We can also add custom error handling function to the errors argument. See codes.register_error

Coping with UnicodeDecodeError #

Not every byte sequence is valid UTF-8 or UTF-16. Therefore, if we assume either encoding while converting a binary sequence to text, we will get a UnicodeDecodeError if unexpected bytes exist.

In contrast, many legacy 8-bit encodings like cp1252 are able to decode any stream of bytes without reporting errors. This means that the program will silenetly decode garbage if it assymes the wrong 8-bit encoding.

Garbled characters are known as gremlins or mojibake (文字化け)

See page 127 for an example of how using the wrong codec may produce gremlins or a UnicodeDecodeError.

SyntaxError When Loading Modules with Unexpected Encoding. #

The default encoding for Python 3 source files is UTF-8 across all platforms.

Therefore, when opening a .py file on Windows with cp1252, a SyntaxError may be raised.

As a fix, the author suggests adding a coding comment at the top of the file:

# coding: cp1252

print('Olá, Mundo!)

How to Discover the Encoding of a Byte Sequence #

Sadly, we cannot determine the encoding given a byte sequence, we must be told, says the author.

However we can make use of heuristics - that’s how the package Chardet guesses one of more than 30 supoprted encodings.

For example, if we assume a stream of bytes is human plain text, and we see b'\x00' bytes often, it is most likely a 16- or 32-but encoding and not an 8-bit scheme, becasue null characters in plain text are bugs.

Also, although binary sequences of encoded text usually don’t have explicit hints of their encoding, the UTF formats may prepend a byte order mark to the text content.

Byte Order Mark: A Useful Gremlin #

Let’s look at the UTF-16 encoding of ‘El Niño’ again.

u16 = 'El Niño'.encode('utf_16')
>>> u16
b'\xff\xfeE\x00l\x00 \x00N\x00i\x00\xf1\x00o\x00'

The bytes b'\xff\xfe' are a BOM denoting the ’little-endian’ byte order of the Intel CPU where the encoding was performed.

On a little-endian machine, the least significant byte comes first for each code point.

Looking at the decimal representation of the byte string above,

>>> list(u16)
[255, 254, 69, 0, 108, 0, 32, 0, 78, 0, 105, 0, 241, 0, 111, 0]

we see that ‘E’ (code point U+0045, decimal 69) is encoded in byte offsets 2 and 3 as 69 and 0.

On a big-endian machine, the most significant byte comes first: ‘E’ would be encoded as 0 and 69.

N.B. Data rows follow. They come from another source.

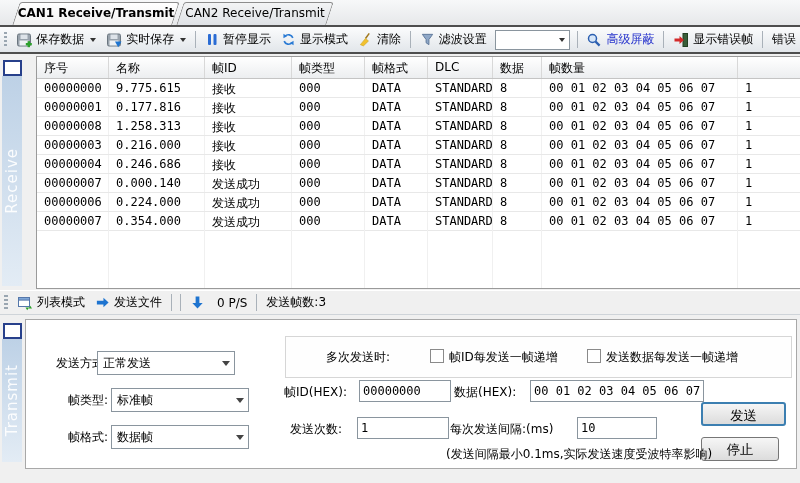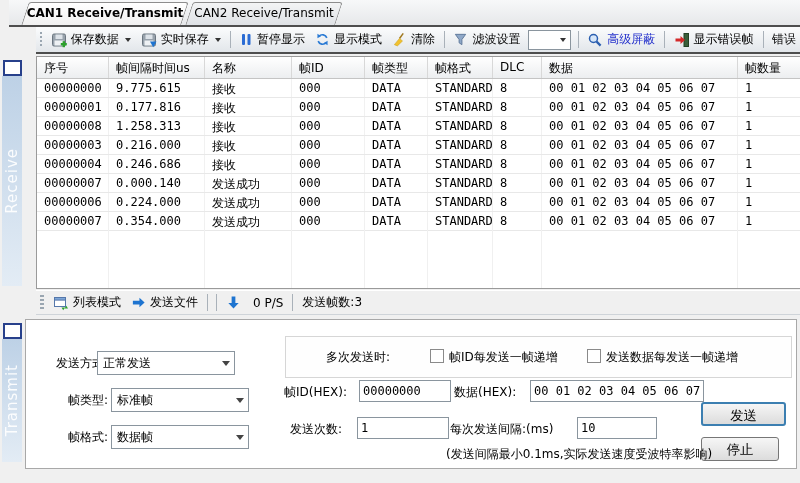"CAN1 Receive/Transmit" .tabbar { left: 9px -> 0 }
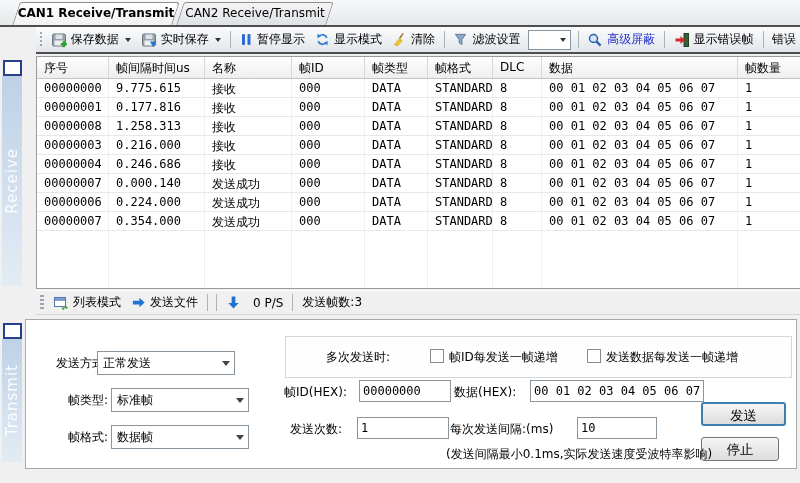"保存数据" .toolbar { margin-left: 36px -> none }
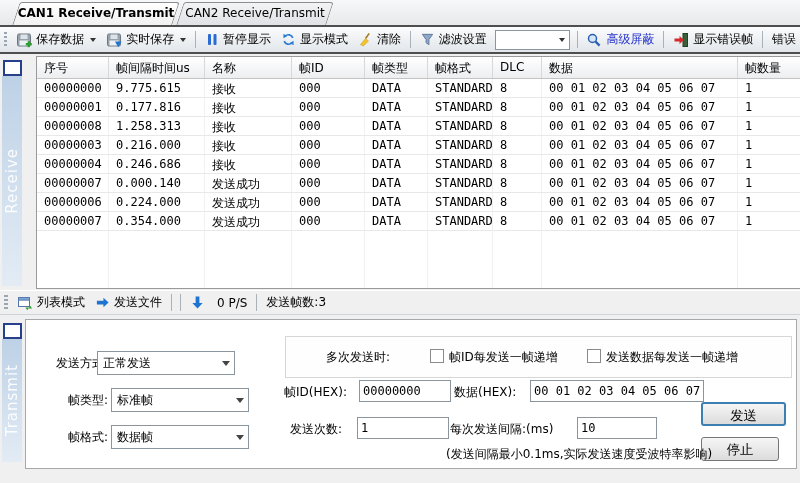"帧间隔时间us" div.hcell { html: <div>帧间隔时间us</div> -> none }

To make clear the byte encoding, UTF-16 prepends the text to be encoded with the invisible character ZERO WIDTH NO-BREAK SPACE (U+FEFF). On a little-endian CPU, this is encoded as b'\xff\xfe'.

Since there is no U+FFFE character in Unicode, the byte sequence b'\xff\xfe' can only mean the ZERO WIDTH NO-BREAK SPACE on a little-endian encoding. Therefore the codec knows which byte ordering to use.

One advantage of UTF-8 is that it generates the same byte sequence no matter the machine endianness, so no BOM is needed.

See pages 130 and 131 for more details about LE versus BE.

Handling Text Files #

The author introduces the idea of the “Unicode Sandwich”, where when handling text I/O, it is best practice to decode bytes to str on input as early as possible, execute your business logic on strings, and encode text to bytes on output as late as possible.

In Python 3, open() will decode when reading and encode when writing files in text mode. Therefore, my_file.read() and my_file.write(text) produce str objects.

Pages 132 ~ 139 explain encoding defaults, and why we should not rely on them.

In summary, the author advices to specify an encoding= argument explicitly.

*Other topics covered in this chapter:

  • Normalizing Unicode across Locales for Comparison
  • the unicodedata module
  • how str and bytes behave differently for certain standard library functions, such as RegExp and os functions.